◆ PROBLEM TO SOLVE
Take the line containing "and Copilot instructions." in the listing below and copy it, along with every line after it, without alteration.

◆ EXTRACTED MATERIAL
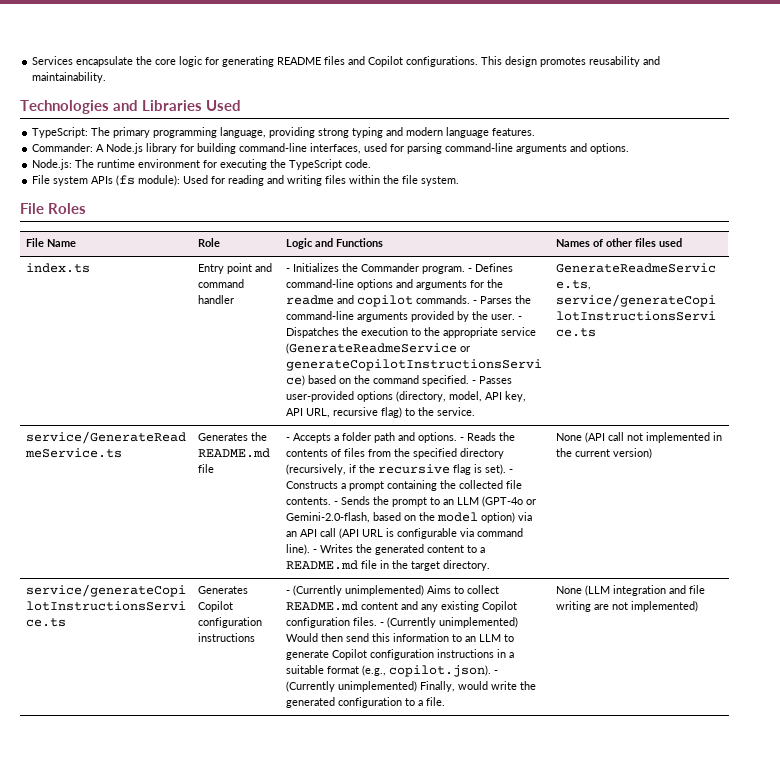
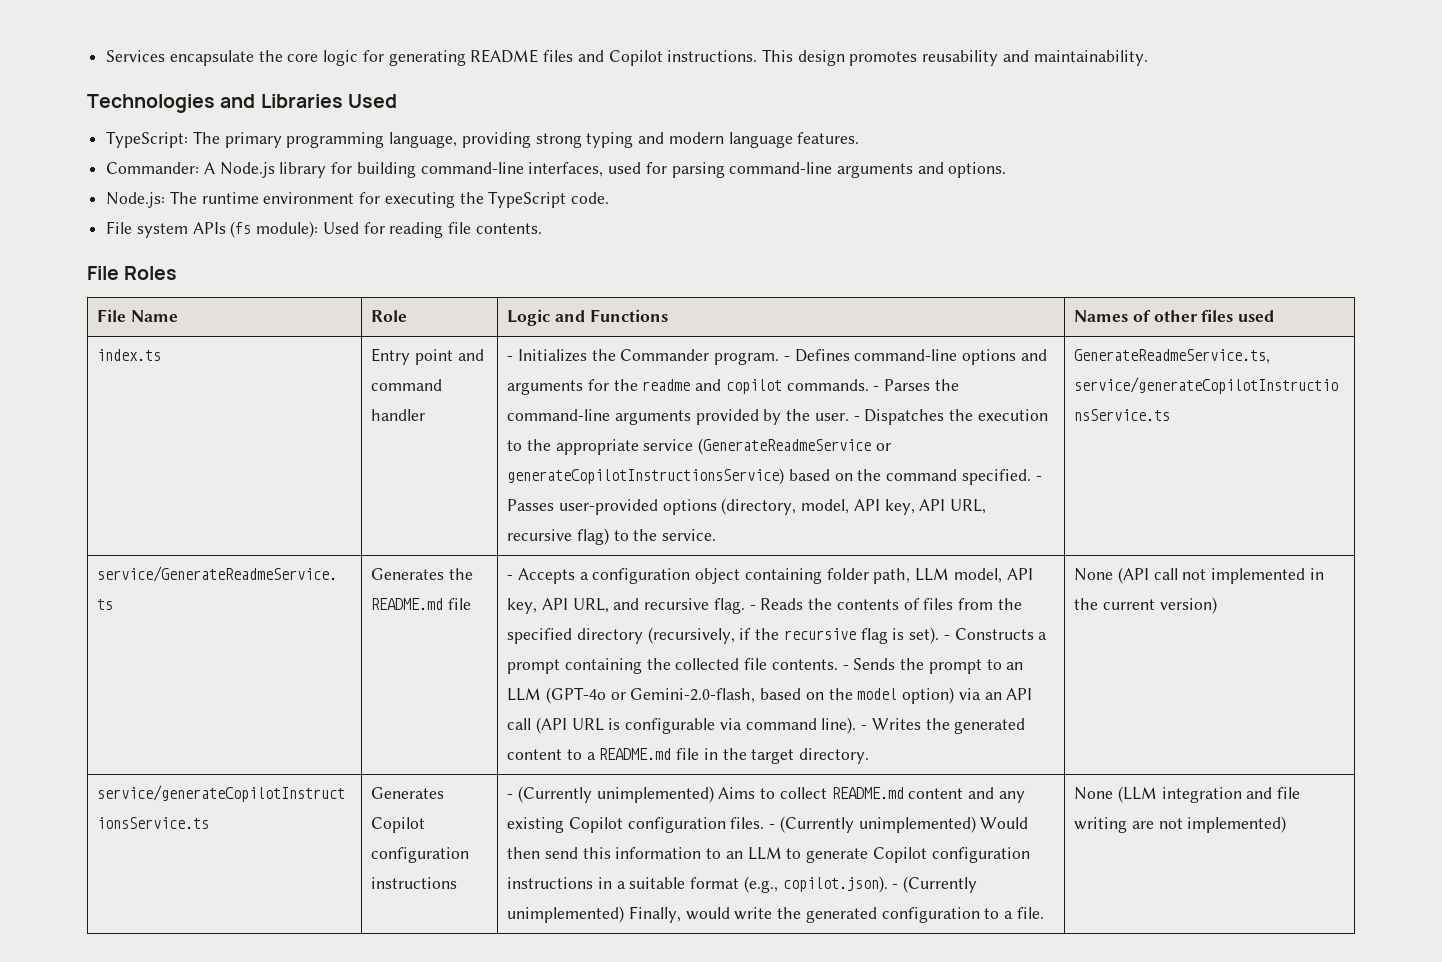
- Services encapsulate the core logic for generating README files and Copilot configurations.
+ Services encapsulate the core logic for generating README files and Copilot instructions.
- File system APIs (fs module): Used for reading and writing files within the file system.
+ File system APIs (fs module): Used for reading file contents.
- - Accepts a folder path and options.
+ - Accepts a configuration object containing folder path, LLM model, API key, API URL, and recursive flag.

◆ TASK RESULT
+ Services encapsulate the core logic for generating README files and Copilot instructions.
- File system APIs (fs module): Used for reading and writing files within the file system.
+ File system APIs (fs module): Used for reading file contents.
- - Accepts a folder path and options.
+ - Accepts a configuration object containing folder path, LLM model, API key, API URL, and recursive flag.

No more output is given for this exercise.